Generally, the skin is divided into three parts, starting from top to bottom: the epidermis (top skin layer), the dermis and the subcutaneous fat layer. The epidermis is divided into the stratum corneum, the stratum spinosum, the stratum granulosum, and the stratum basale, and the epidermal cells of the stratum basale are differentiated while moving upward toward the skin top layer and finally reach the stratum corneum. The epidermal cells which reached the stratum corneum lose nuclei and are filled with a water-insoluble protein, known as “keratin”, while these are converted into dead cells.

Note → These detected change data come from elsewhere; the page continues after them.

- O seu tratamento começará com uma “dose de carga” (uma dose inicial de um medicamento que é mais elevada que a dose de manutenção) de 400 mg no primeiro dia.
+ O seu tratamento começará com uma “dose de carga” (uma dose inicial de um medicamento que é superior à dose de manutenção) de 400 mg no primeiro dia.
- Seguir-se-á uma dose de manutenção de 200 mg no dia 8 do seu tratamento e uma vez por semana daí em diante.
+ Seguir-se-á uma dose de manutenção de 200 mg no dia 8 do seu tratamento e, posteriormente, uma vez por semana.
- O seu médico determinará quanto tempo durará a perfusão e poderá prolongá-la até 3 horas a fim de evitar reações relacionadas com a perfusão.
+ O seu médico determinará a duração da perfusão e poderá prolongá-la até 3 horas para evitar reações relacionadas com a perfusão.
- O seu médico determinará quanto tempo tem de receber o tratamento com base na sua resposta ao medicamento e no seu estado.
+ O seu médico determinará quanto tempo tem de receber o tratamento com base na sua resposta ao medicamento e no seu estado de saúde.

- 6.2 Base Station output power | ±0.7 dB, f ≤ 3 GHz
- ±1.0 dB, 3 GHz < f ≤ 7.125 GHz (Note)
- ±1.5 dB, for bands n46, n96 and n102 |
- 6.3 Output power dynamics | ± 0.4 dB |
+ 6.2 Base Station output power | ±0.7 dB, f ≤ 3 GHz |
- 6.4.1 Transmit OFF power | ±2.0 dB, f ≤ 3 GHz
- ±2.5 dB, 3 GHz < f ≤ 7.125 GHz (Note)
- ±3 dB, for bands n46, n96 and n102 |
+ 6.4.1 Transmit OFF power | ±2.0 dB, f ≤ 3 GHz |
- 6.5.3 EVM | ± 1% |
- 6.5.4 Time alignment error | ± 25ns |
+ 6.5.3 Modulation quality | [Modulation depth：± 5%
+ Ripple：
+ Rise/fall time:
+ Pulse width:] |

The stratum corneum consists of differentiated epidermal cells (keratinycoytes) and skin lipids filled therebetween, prevents the body's substances from going out of the body and performs a defense function to protect the human body from external physical, chemical and biological stimulus. Keratinocytes are connected through proteins, called “desmosomes”, and the desmosomes are degraded as they move toward the upper portion of the stratum corneum, so that the desmosomal adhesion between keratinocytes becomes weakened, and finally, the keratinocytes are separated and detached from the skin. In the case of normal skin, the stratum corneum consists of 15-20, and the time required for complete separation of these layers is 15-20 days (British Journal or Dermatology, 86, 14-19 1971).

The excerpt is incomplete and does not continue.